----- SUPPLIED MATERIAL -----

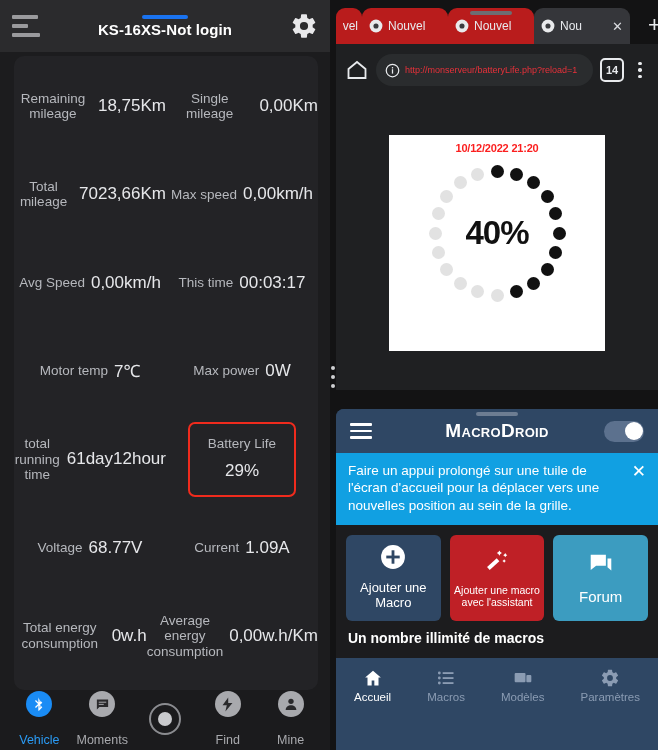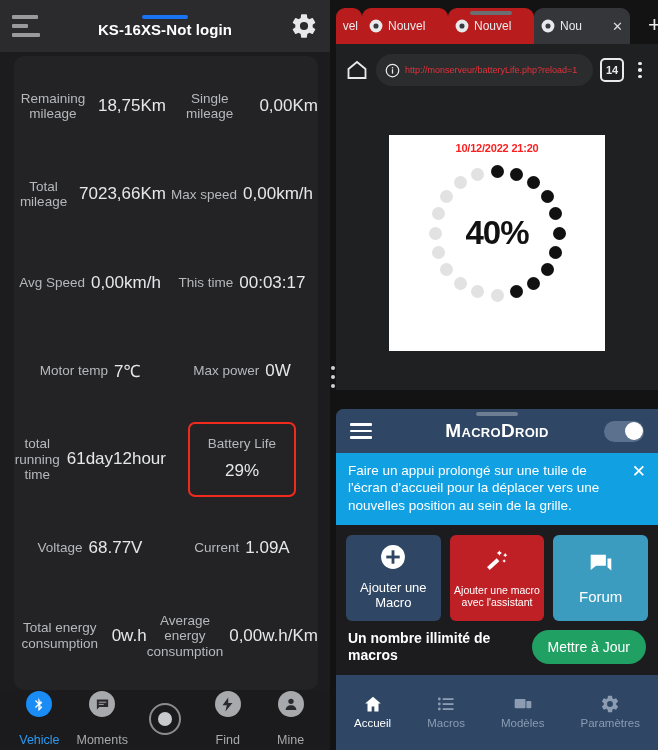--- a/index.html
+++ b/index.html
@@ -469,7 +469,6 @@
 
       <div class="md-upgrade">
         <div class="utxt">Un nombre illimité de macros</div>
-        <div class="ubtn">Mettre à Jour</div>
       </div>
 
       <div class="md-nav">

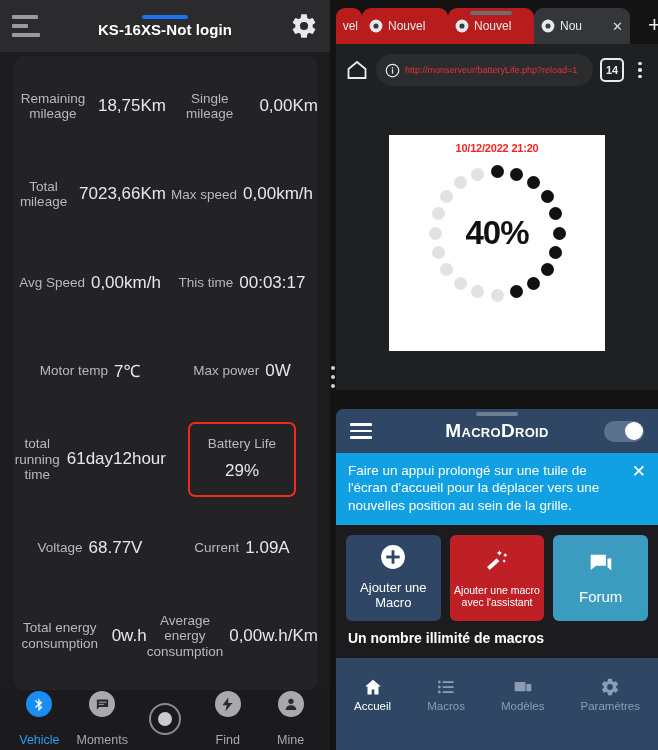--- a/index.html
+++ b/index.html
@@ -164,7 +164,7 @@
   .md-upgrade .ubtn { background: #21a063; color: #fff; border-radius: 18px; padding: 9px 16px;
     font-size: 14px; cursor: pointer; white-space: nowrap; }
 
-  .md-nav { flex: 0 0 54px; background: #2f4764; display: flex; align-items: flex-end; justify-content: space-around; }
+  .md-nav { flex: 0 0 54px; background: #2f4764; display: flex; align-items: center; justify-content: space-around; }
   .md-nav-item { display: flex; flex-direction: column; align-items: center; gap: 2px; cursor: pointer; }
   .md-nav-item .mi { width: 22px; height: 22px; display: flex; align-items: center; justify-content: center; }
   .md-nav-item .mt { font-size: 11.5px; color: #8b9cb3; }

-----

Take each line in the listing that has the word "size" and copy it.

● SOLUTION TO THE PROBLEM:
     font-size: 14px; cursor: pointer; white-space: nowrap; }
   .md-nav-item .mt { font-size: 11.5px; color: #8b9cb3; }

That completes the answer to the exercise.